Soundtrack review: Arcadia (Adrian Utley & Will Gregory – 2018)
“Arcadia” is the new film from BAFTA award-winning Scottish director Paul Wright, with the film focused around looking into our complex connection to the land we live in. Combing through 100 film clips from the last 100 years, lifted from the BFI National Archive and regional archives around the UK, the film explores the changing seasons and the ways in which they affect our relationship with the landscapes we find ourselves in. From the earliest days of movie-making to the present day, through rare and unseen footage, we see the changing relationship the British have with their land. From images of local celebrations and festivals to agricultural practices through the seasons, village life and lost crafts. The score was written by Adrian Utley & Will Gregory.
Nature documentaries usually have good scores and since this is related to Scotland I am hoping for some ethnic Celtic inserts in the score. The Celtic sound is bar none my favourite traditional sound and I’ve been listening to Scottish and Irish musicians for decades. So when “Lowlands” opens with the wonderful voice of Anne Briggs singing, nostalgia starts to cover me slowly and take me to those misty lands full of green plains and longing. “It was green and wet” she sings and that’s exactly the place this music evokes for me.
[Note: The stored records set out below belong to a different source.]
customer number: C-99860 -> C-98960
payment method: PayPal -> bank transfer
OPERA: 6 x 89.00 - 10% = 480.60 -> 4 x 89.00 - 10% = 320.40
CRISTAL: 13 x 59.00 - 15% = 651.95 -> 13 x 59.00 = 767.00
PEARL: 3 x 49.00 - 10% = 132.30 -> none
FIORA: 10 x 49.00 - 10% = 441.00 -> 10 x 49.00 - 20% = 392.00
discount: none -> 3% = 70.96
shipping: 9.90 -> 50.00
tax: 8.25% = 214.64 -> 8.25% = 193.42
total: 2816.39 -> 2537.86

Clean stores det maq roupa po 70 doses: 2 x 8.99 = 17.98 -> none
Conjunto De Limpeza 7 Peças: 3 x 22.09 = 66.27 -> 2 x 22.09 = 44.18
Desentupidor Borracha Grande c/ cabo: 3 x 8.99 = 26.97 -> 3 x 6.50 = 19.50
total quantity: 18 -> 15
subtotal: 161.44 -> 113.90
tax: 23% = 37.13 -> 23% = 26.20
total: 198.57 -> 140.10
The next cue “Amnesia” changes the tone completely as it goes for reflective minimalism, with sparse piano sounds that break the silence. I can’t complain since I am very much into minimalistic music and this piece has a Brian Eno like quality to it. I see that Adrian Utley & Will Gregory decided to express evolution also in their music as they vary the sound with every new cue. “Into the wild” is retro electronic, simple and arcade game like. As the music goes on and the score develops I realise that the composer didn’t write music necessarily for various sceneries but also for what happens in those scenes, on those landscapes. This is why we get electronic music, traditional music and minimalistic music all in one. There’s even classic rock in “Russel and Victor” and weird sound effects and nature sounds in “Blood in the soil”.
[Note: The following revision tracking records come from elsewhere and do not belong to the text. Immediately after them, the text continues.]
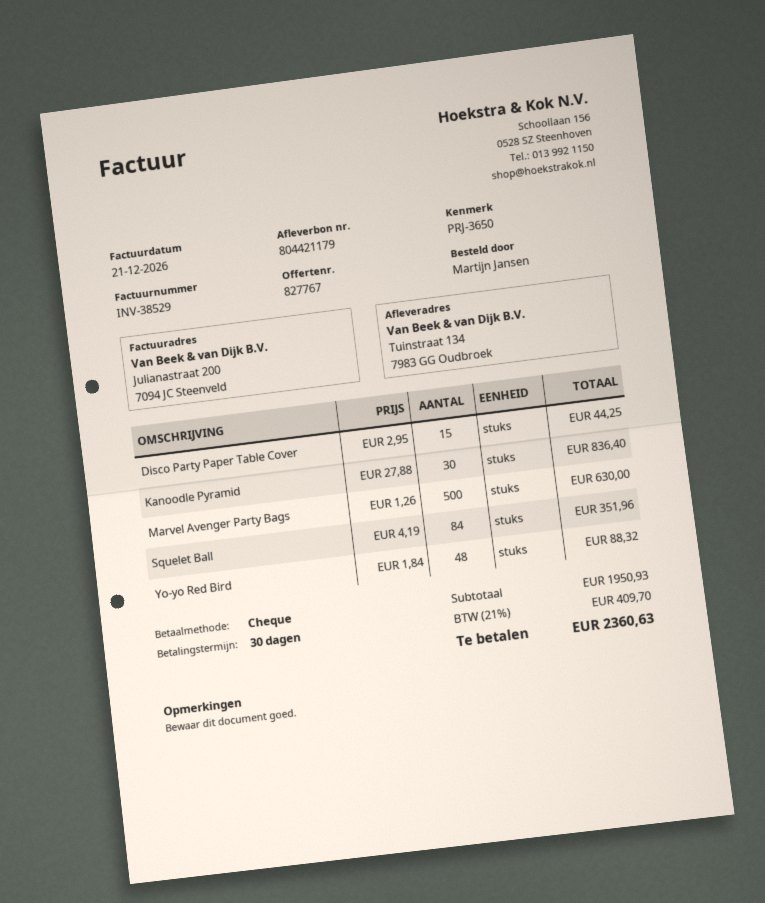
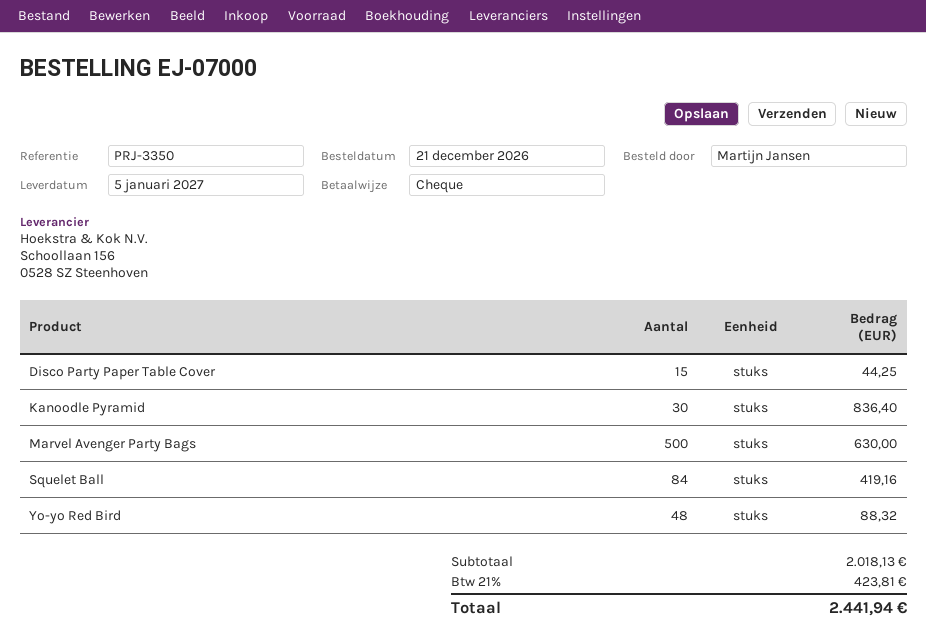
reference: PRJ-3650 -> PRJ-3350
Squelet Ball: 84 for 351.96 -> 84 for 419.16
subtotal: 1950.93 -> 2018.13
tax: 21% = 409.70 -> 21% = 423.81
total: 2360.63 -> 2441.94

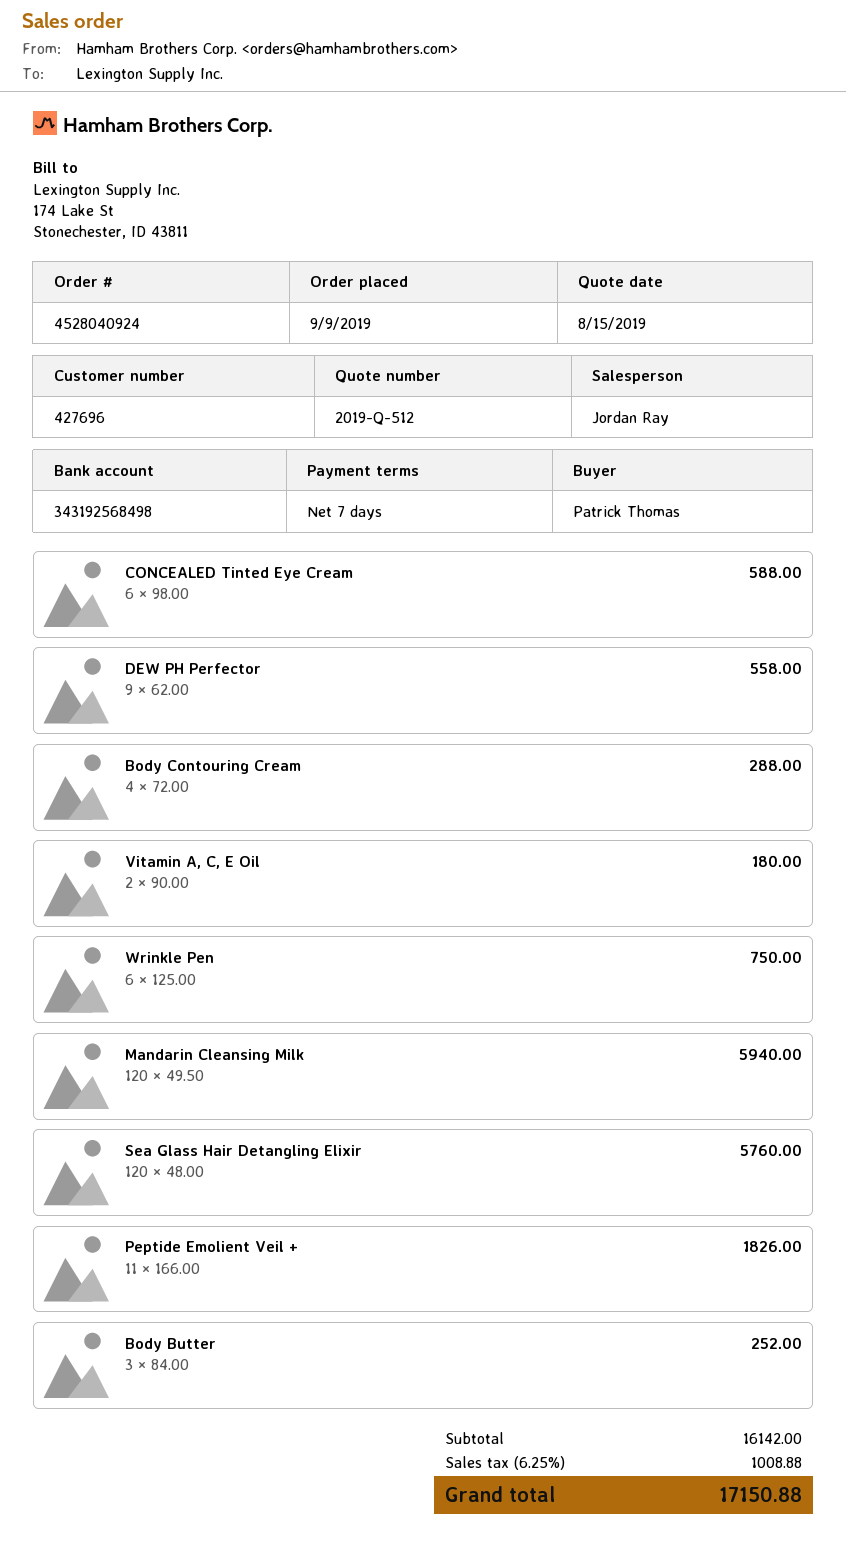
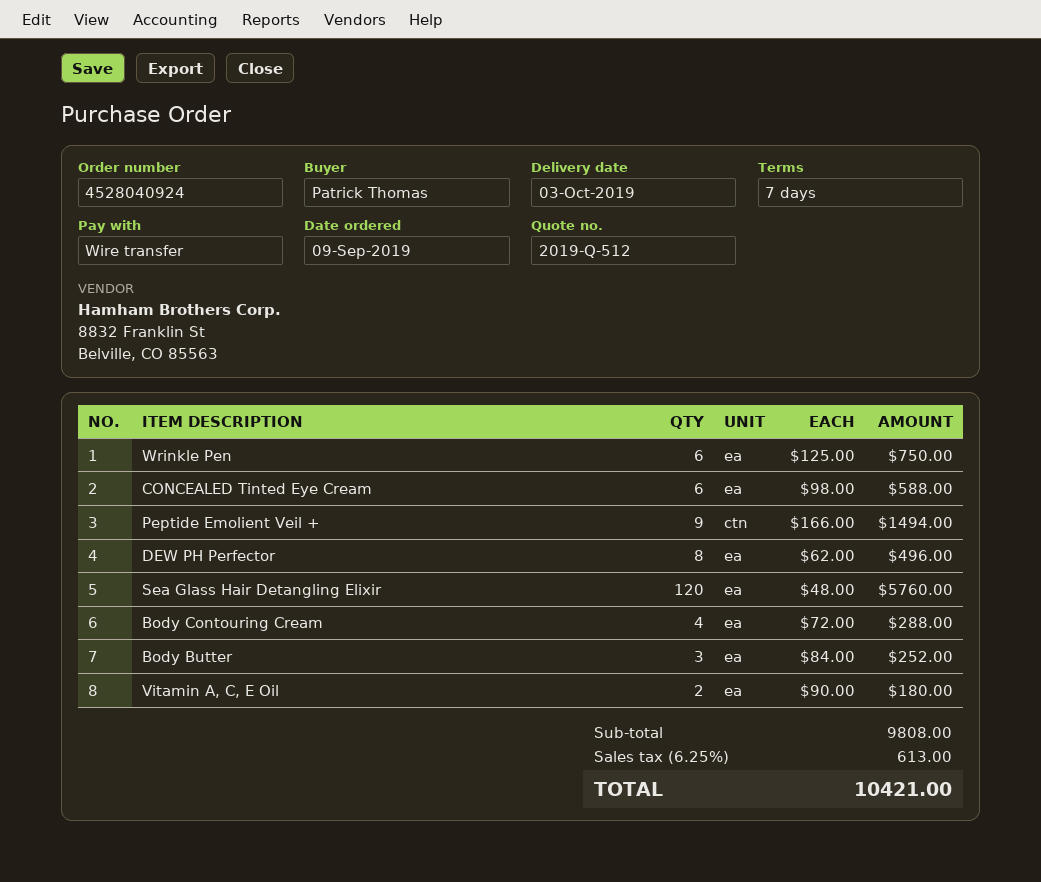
DEW PH Perfector: 9 x 62.00 = 558.00 -> 8 x 62.00 = 496.00
Mandarin Cleansing Milk: 120 x 49.50 = 5940.00 -> none
Peptide Emolient Veil +: 11 x 166.00 = 1826.00 -> 9 x 166.00 = 1494.00
subtotal: 16142.00 -> 9808.00
tax: 6.25% = 1008.88 -> 6.25% = 613.00
total: 17150.88 -> 10421.00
The score itself is a fascinating musical journey and a successful experiment by the two composers. You are in for a few surprises with this one and that opening traditional cue was deceitful because this is, in essence, and electronic experimental score. I didn’t mind, I like experiments and composers who aren’t afraid to share their ideas with us. They went for visceral instead of emotional and it’s an interesting standalone listening experience.